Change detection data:

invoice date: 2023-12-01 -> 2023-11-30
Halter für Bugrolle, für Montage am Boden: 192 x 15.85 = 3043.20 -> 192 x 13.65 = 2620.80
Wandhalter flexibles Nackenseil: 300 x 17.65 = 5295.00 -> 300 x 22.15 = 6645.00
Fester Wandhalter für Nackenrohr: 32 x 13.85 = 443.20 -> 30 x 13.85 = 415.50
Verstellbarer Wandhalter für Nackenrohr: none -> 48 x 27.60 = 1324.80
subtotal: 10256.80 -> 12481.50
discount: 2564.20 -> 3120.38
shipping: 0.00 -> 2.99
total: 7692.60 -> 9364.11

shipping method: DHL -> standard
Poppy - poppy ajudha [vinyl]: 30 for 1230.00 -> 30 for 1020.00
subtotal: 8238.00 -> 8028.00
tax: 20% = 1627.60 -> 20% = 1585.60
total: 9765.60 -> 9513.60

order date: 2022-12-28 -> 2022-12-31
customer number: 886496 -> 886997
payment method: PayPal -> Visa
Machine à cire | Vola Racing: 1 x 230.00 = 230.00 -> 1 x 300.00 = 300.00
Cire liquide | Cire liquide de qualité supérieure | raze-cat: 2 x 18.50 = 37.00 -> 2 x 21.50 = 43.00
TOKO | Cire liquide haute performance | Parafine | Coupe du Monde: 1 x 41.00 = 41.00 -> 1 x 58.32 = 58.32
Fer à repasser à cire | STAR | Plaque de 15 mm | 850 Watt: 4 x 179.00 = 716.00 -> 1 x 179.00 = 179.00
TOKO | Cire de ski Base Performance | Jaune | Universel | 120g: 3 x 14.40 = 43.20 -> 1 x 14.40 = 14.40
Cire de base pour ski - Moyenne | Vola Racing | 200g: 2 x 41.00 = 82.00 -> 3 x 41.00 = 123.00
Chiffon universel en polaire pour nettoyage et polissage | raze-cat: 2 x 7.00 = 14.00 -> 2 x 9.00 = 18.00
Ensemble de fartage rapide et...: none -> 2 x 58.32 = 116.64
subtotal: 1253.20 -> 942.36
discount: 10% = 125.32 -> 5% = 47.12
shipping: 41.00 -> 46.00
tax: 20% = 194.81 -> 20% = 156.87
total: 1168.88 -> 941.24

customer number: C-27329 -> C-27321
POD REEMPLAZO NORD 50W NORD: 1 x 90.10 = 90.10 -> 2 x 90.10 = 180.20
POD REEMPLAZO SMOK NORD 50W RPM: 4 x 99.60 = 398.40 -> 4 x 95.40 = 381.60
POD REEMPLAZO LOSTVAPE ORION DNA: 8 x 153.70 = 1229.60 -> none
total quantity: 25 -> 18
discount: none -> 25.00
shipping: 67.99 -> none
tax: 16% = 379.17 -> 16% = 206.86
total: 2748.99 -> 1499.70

TRY IT:
The required answer is the line with "subtotal: 1253.20 -> 942.36" plus every line after it to the end of the entries above, transcribed exactly.

WRITTEN RESPONSE:
subtotal: 1253.20 -> 942.36
discount: 10% = 125.32 -> 5% = 47.12
shipping: 41.00 -> 46.00
tax: 20% = 194.81 -> 20% = 156.87
total: 1168.88 -> 941.24

customer number: C-27329 -> C-27321
POD REEMPLAZO NORD 50W NORD: 1 x 90.10 = 90.10 -> 2 x 90.10 = 180.20
POD REEMPLAZO SMOK NORD 50W RPM: 4 x 99.60 = 398.40 -> 4 x 95.40 = 381.60
POD REEMPLAZO LOSTVAPE ORION DNA: 8 x 153.70 = 1229.60 -> none
total quantity: 25 -> 18
discount: none -> 25.00
shipping: 67.99 -> none
tax: 16% = 379.17 -> 16% = 206.86
total: 2748.99 -> 1499.70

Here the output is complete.